Letters reminding parents of the importance of their child attending school will be sent to thousands of Carmarthenshire homes shortly.

Gareth Morgans, the council’s head of education and children’s services, said it was one of several measures being deployed to improve the county’s attendance stats.

The letters will go to every school parent and carer.

Primary school attendance in 2017-18 was the lowest in Wales’s 22 council areas although the 93.9% figure was far from disastrous.

Secondary school attendance was 93.8%, putting Carmarthenshire 11th in the table.

Both numbers had declined from the previous year and Mr Morgans told an education and children scrutiny committee that the 2018-19 figures, though not published yet, had not seen an improvement.

“It is a concern for us,” he said. “But one thing we need to consider is that the gap between the best and worst (attendance in Wales) is very small – about 2%.”

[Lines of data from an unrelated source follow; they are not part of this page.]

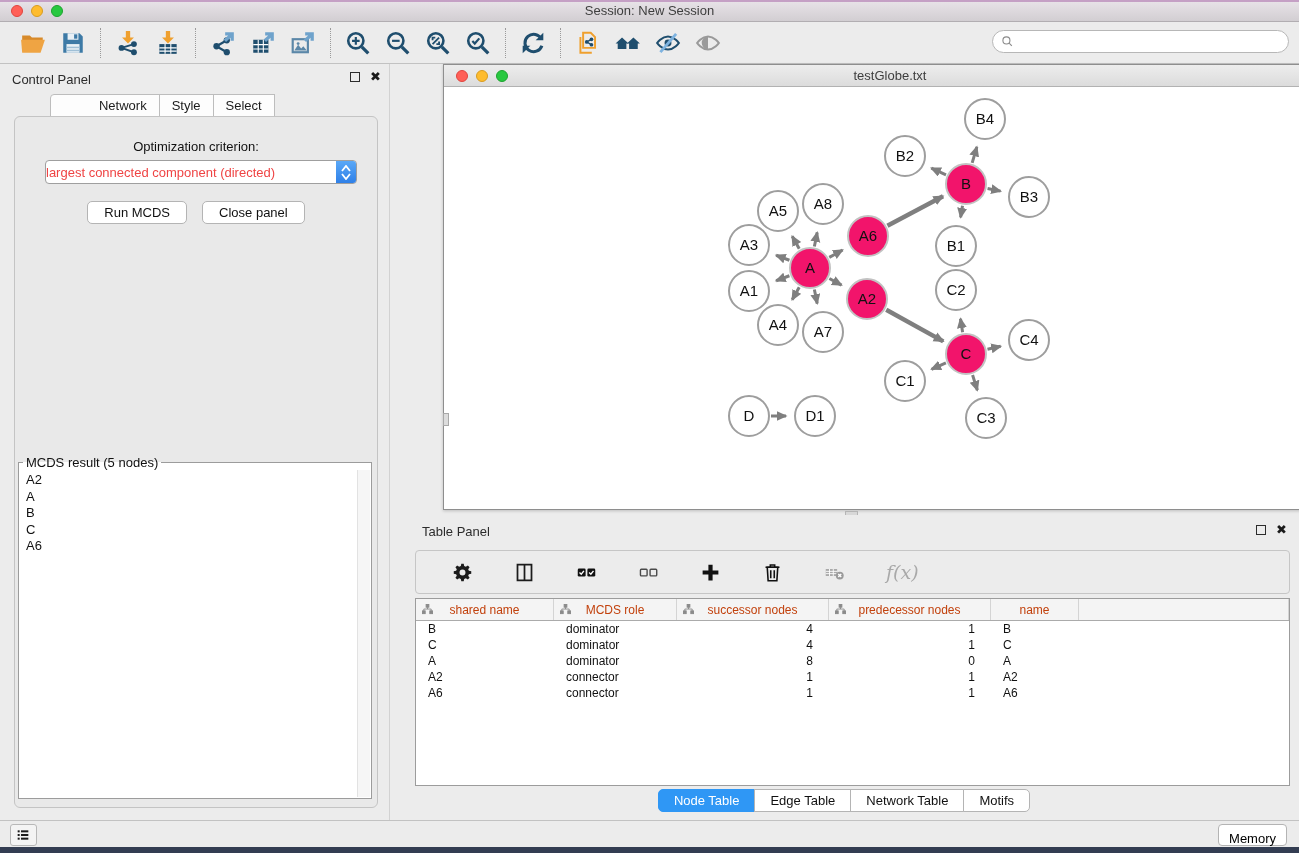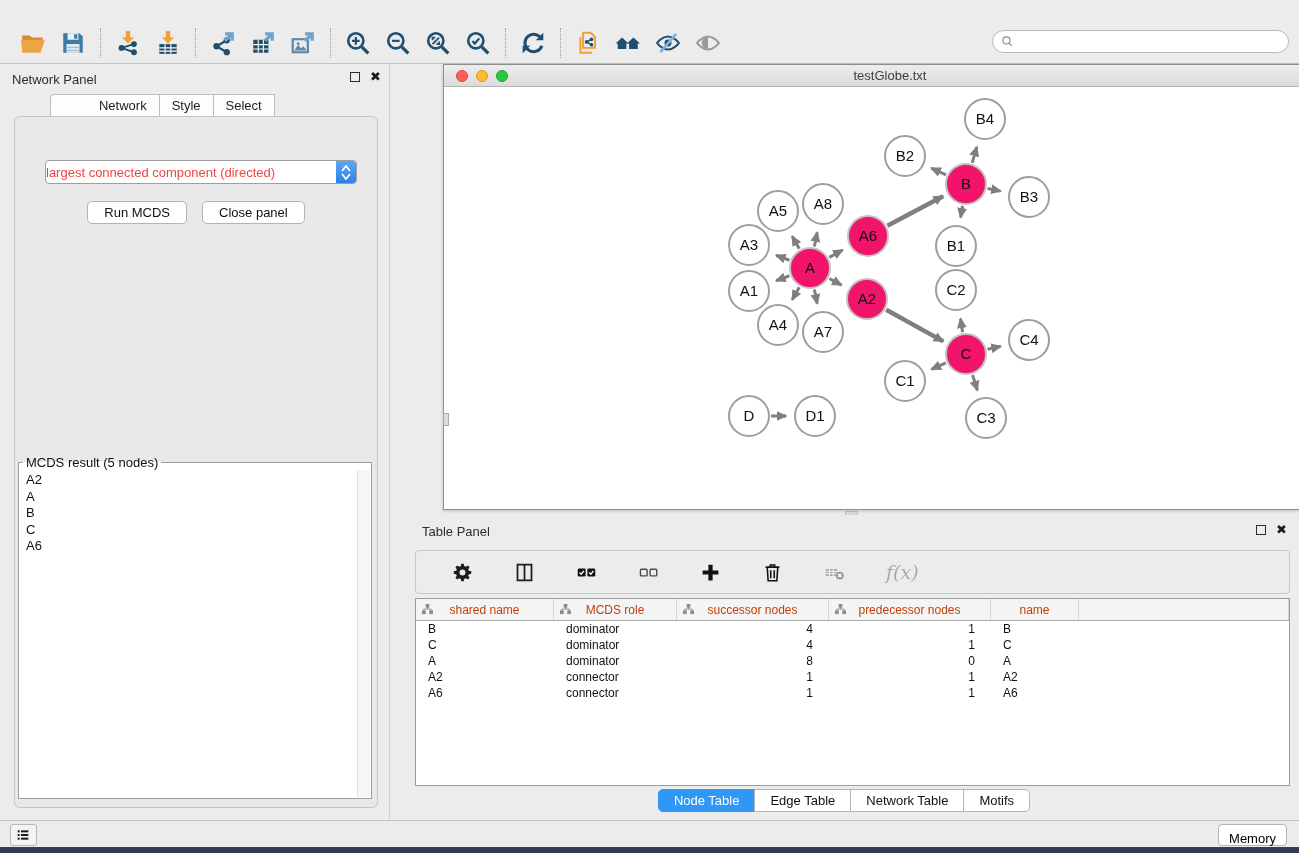"Session: New Session" div { html: none -> <div> <div> <span></span> <span></span> <span></span> </div> <div>Session: New Session</div> </div> }
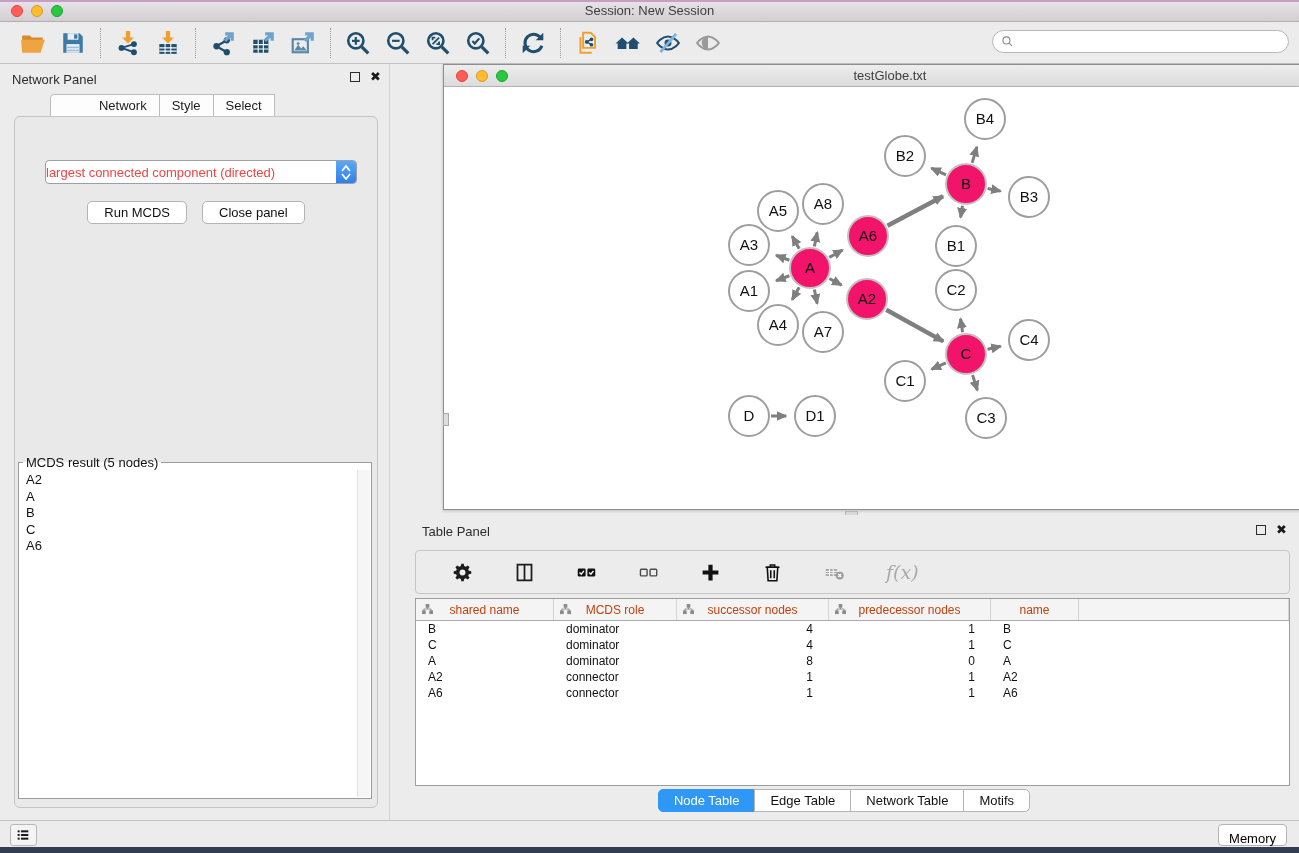"Network Panel" span.ph-title { text: Network -> Control }
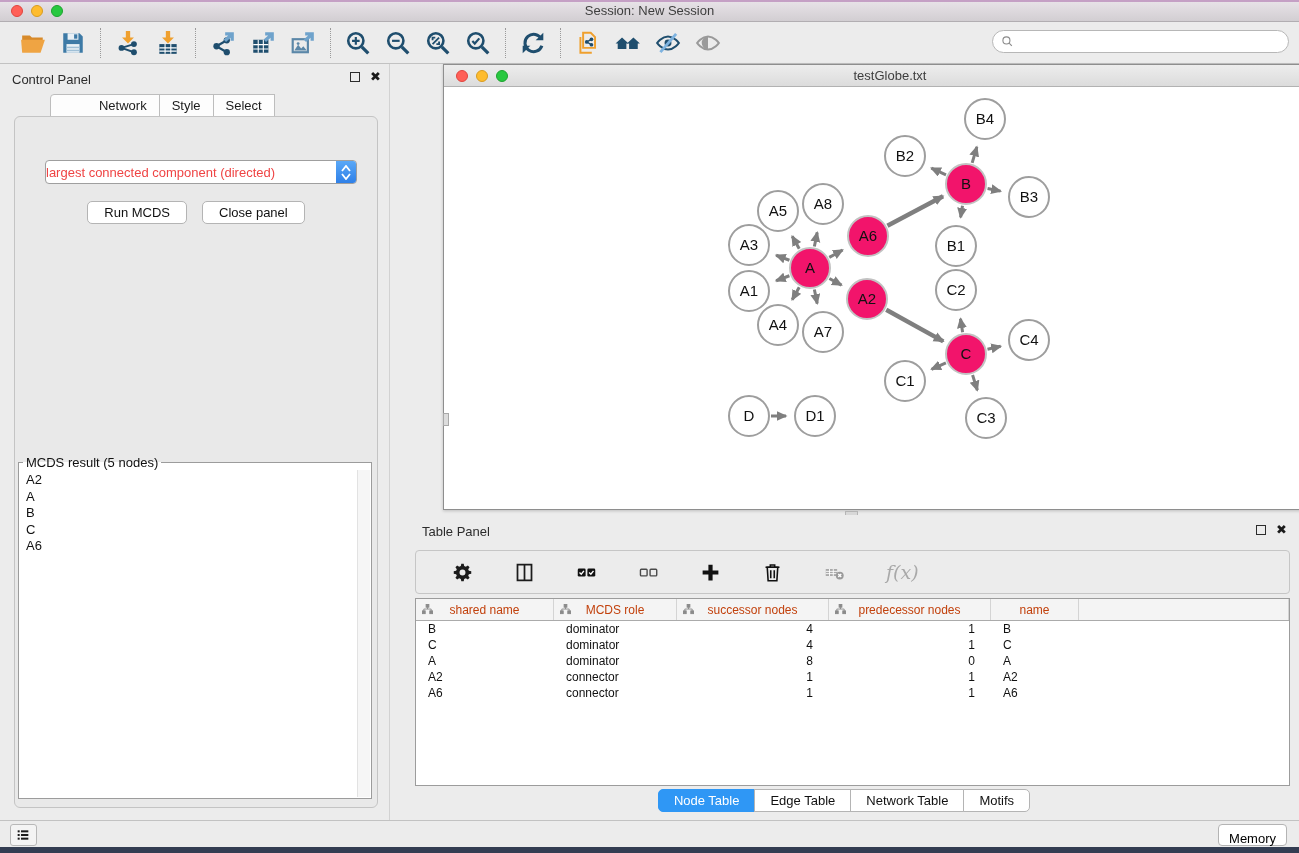"Optimization criterion:" div.opt-label { html: none -> <div>Optimization criterion:</div> }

Mr Morgans said attendance would be the focus of an education safeguarding team, comprising a social worker and education staff, and extra advice will be given to schools who have vulnerable children on their roll.

“Schools are working very hard,” he said. “There are families who are very difficult to reach and change their patterns and habits.”

He added:  “We will be more consistent in how we challenge absence in schools.”

Some councillors questioned the robustness of the statistics, given Carmarthenshire’s above-average exam results.

Cllr Darren Price said: “I can’t see how this is happening. Is there consistency on a national level?”

Cllr Kim Broom said one of her children had been marked as absent from school when they were at a different location for a week-long assignment.

Mr Morgans said he understood that the Welsh Government no longer moderated the attendance figures submitted by individual councils.

Carmarthenshire’s position, he said, “does not strike a chord with me”.

But Mr Morgans added that school governors would receive extra training and that absence “coding” by schools would be examined.

“Coding is an issue that we have to take a look at,” he said.